### Provided data
· · · · · · ·
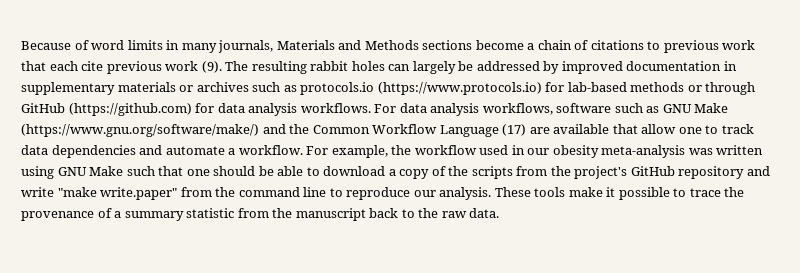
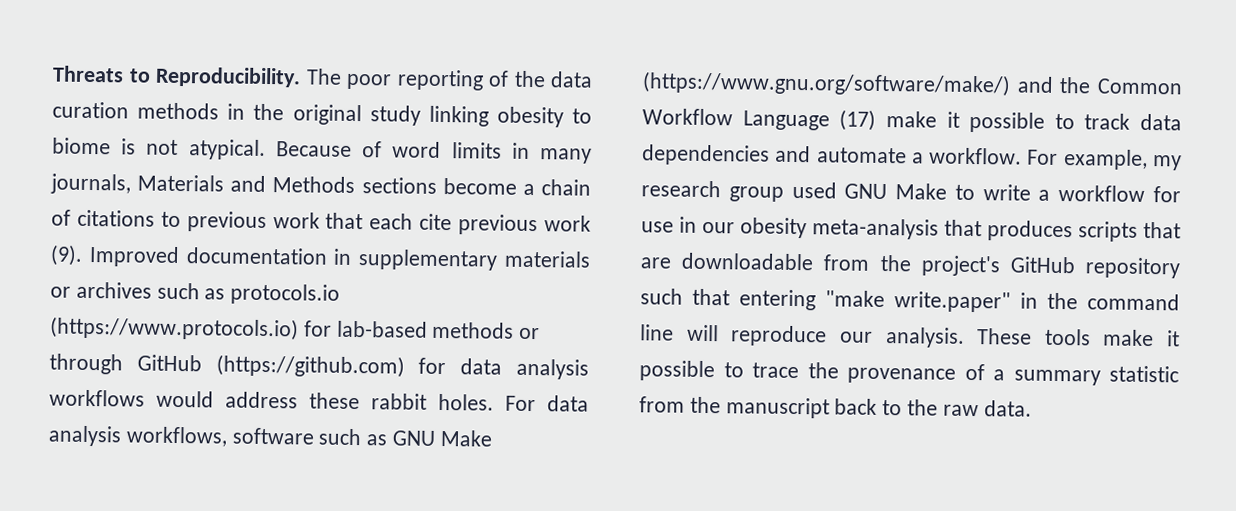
+ Threats to Reproducibility. The poor reporting of the data curation methods in the original study linking obesity to biome is not atypical.
- The resulting rabbit holes can largely be addressed by improved documentation in supplementary materials or archives such as protocols.io (https://www.protocols.io) for lab-based methods or through GitHub (https://github.com) for data analysis workflows.
+ Improved documentation in supplementary materials or archives such as protocols.io (https://www.protocols.io) for lab-based methods or through GitHub (https://github.com) for data analysis workflows would address these rabbit holes.
- For data analysis workflows, software such as GNU Make (https://www.gnu.org/software/make/) and the Common Workflow Language (17) are available that allow one to track data dependencies and automate a workflow.
+ For data analysis workflows, software such as GNU Make (https://www.gnu.org/software/make/) and the Common Workflow Language (17) make it possible to track data dependencies and automate a workflow.
- For example, the workflow used in our obesity meta-analysis was written using GNU Make such that one should be able to download a copy of the scripts from the project's GitHub repository and write "make write.paper" from the command line to reproduce our analysis.
+ For example, my research group used GNU Make to write a workflow for use in our obesity meta-analysis that produces scripts that are downloadable from the project's GitHub repository such that entering "make write.paper" in the command line will reproduce our analysis.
· · · · · · ·
### What you will do
Could you report all lines of the listing that hold "Common"?

### Result of the task
- For data analysis workflows, software such as GNU Make (https://www.gnu.org/software/make/) and the Common Workflow Language (17) are available that allow one to track data dependencies and automate a workflow.
+ For data analysis workflows, software such as GNU Make (https://www.gnu.org/software/make/) and the Common Workflow Language (17) make it possible to track data dependencies and automate a workflow.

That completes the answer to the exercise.